Key insight: Generation is surprisingly simple. The model predicts, we sample, and we feed the result back in. That’s it.

From Logits to Tokens

The logits-to-token pipeline is the heart of generation:

# Step-by-step: logits -> probabilities -> token

# Simulate model output (logits for 8-token vocabulary)
logits = np.array([[2.0, 1.5, 0.5, 0.0, -0.5, -1.0, -1.5, -2.0]])
token_names = ["the", "cat", "sat", "on", "mat", "dog", "ran", "fast"]

print("Step 1: Raw logits from model")
for i, (name, logit) in enumerate(zip(token_names, logits[0])):
    print(f"  {name:>4}: {logit:+.1f}")

print("\nStep 2: Apply softmax to get probabilities")
probs = softmax(logits)[0]
for name, prob in zip(token_names, probs):
    bar = "█" * int(prob * 40)
    print(f"  {name:>4}: {prob:.3f} {bar}")

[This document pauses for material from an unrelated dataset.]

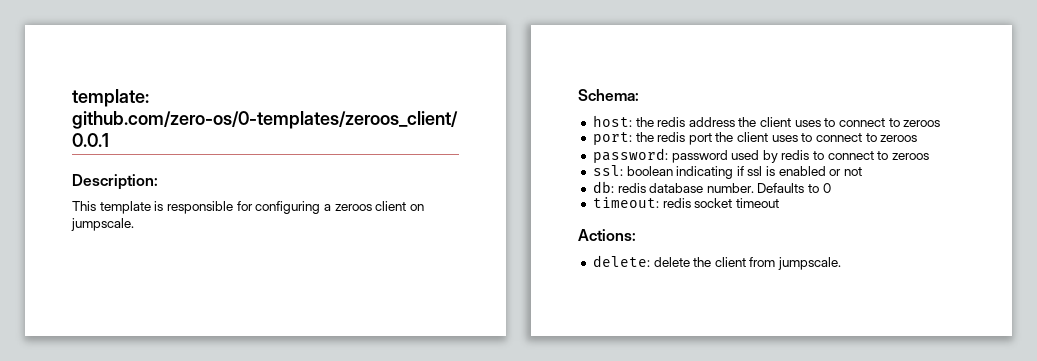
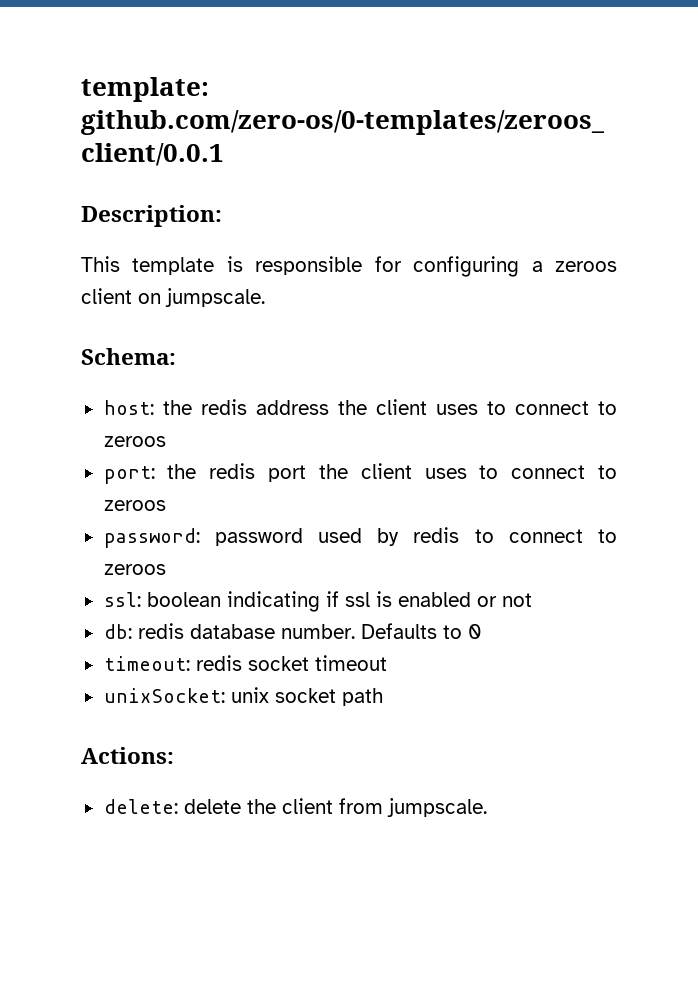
(779, 203) none -> [103,687,383,706] // unixSocket: unix socket path

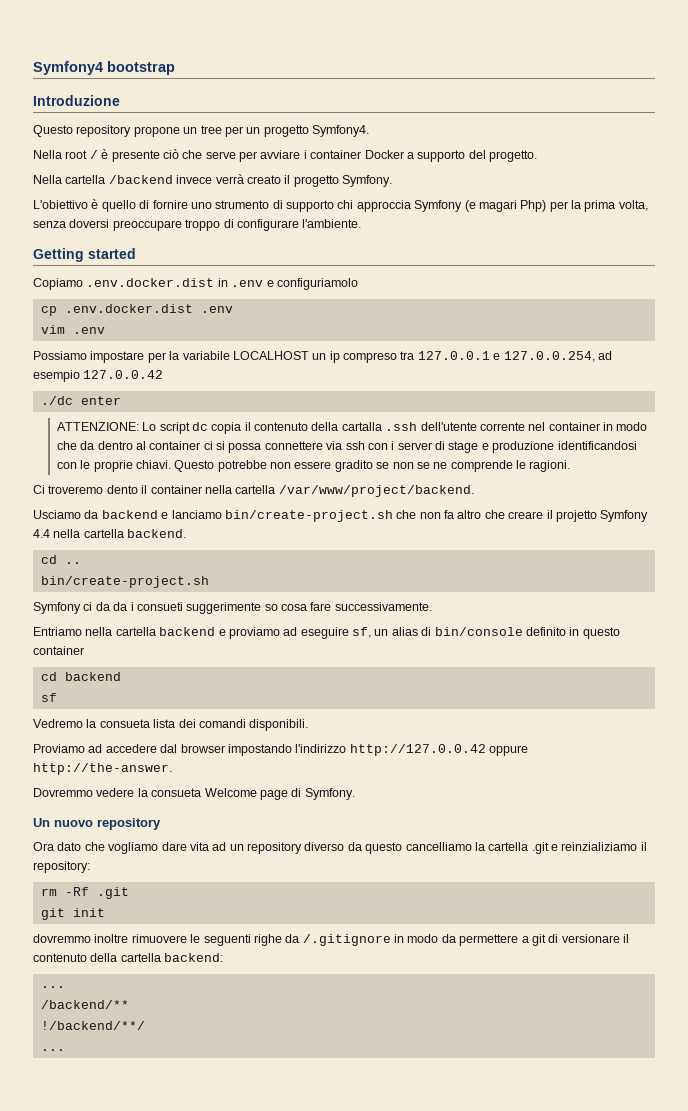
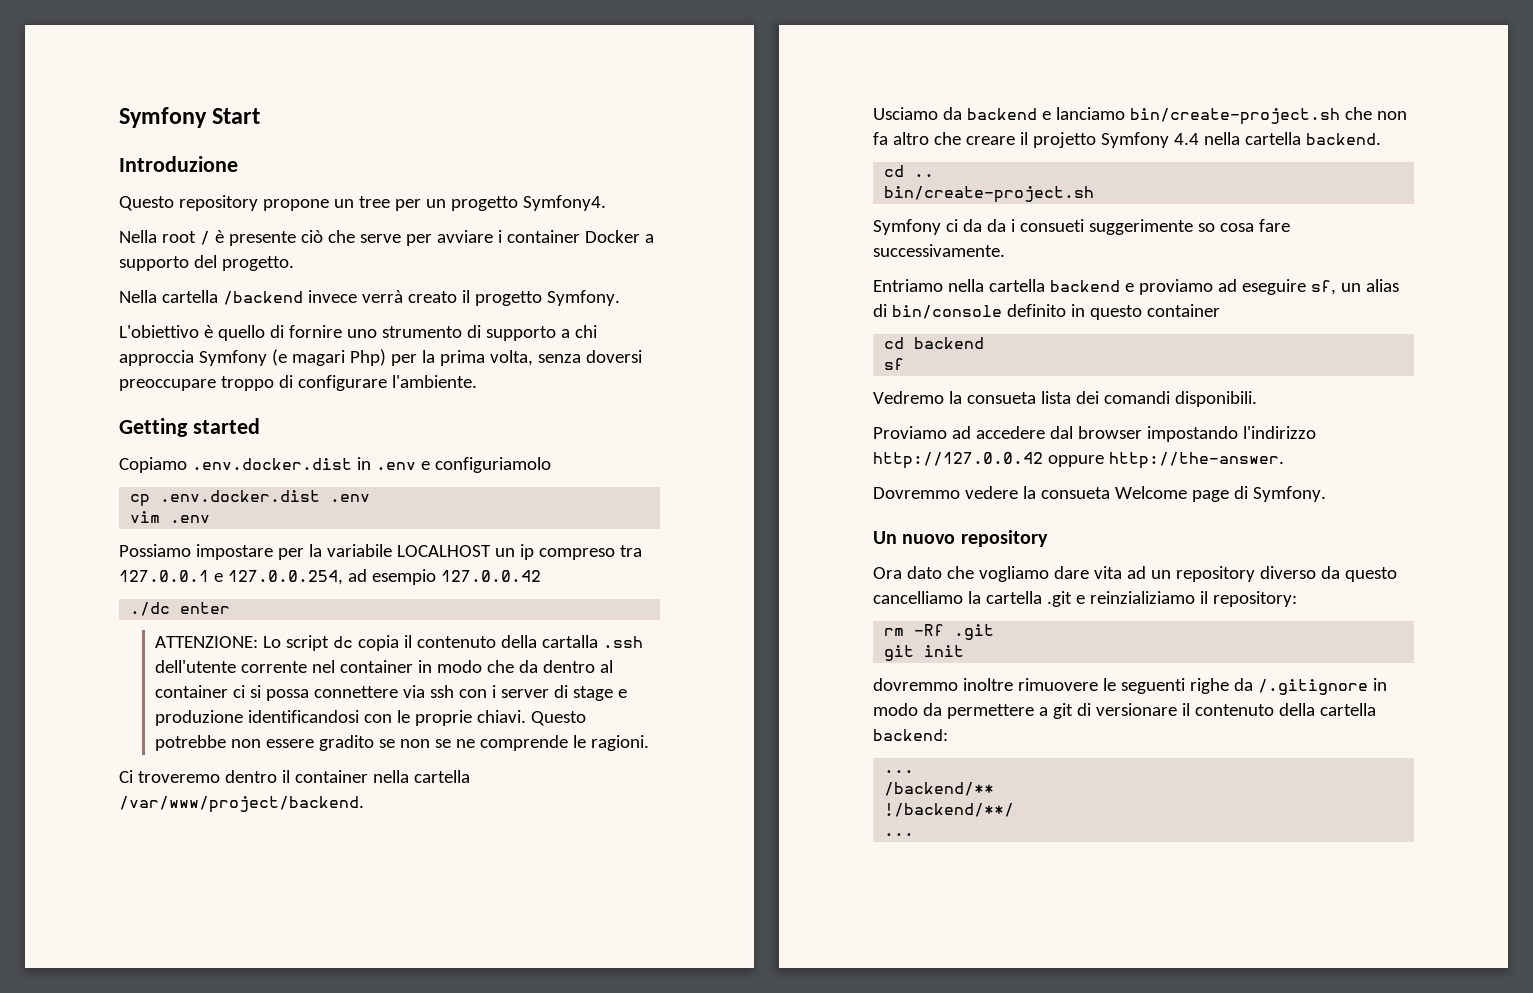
[33,61,175,75] Symfony4 bootstrap -> [119,107,261,128] Symfony Start
(334, 206) none -> [560,329,570,338] a
[106,485,138,494] dento -> [224,770,277,783] dentro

print("\nStep 3: Sample from the distribution")
np.random.seed(42)
sampled_idx = np.random.choice(len(probs), p=probs)
print(f"  Sampled token: '{token_names[sampled_idx]}' (index {sampled_idx})")

Temperature controls the randomness by scaling logits before softmax:

print("Effect of temperature on the same logits:\n")

for temp in [0.5, 1.0, 2.0]:
    scaled_logits = logits / temp
    probs = softmax(scaled_logits)[0]

    print(f"Temperature = {temp}:")
    for name, prob in zip(token_names[:4], probs[:4]):  # Show top 4
        bar = "█" * int(prob * 30)
        print(f"  {name:>4}: {prob:.3f} {bar}")
    print()

print("Lower temp = sharper (more deterministic)")
print("Higher temp = flatter (more random)")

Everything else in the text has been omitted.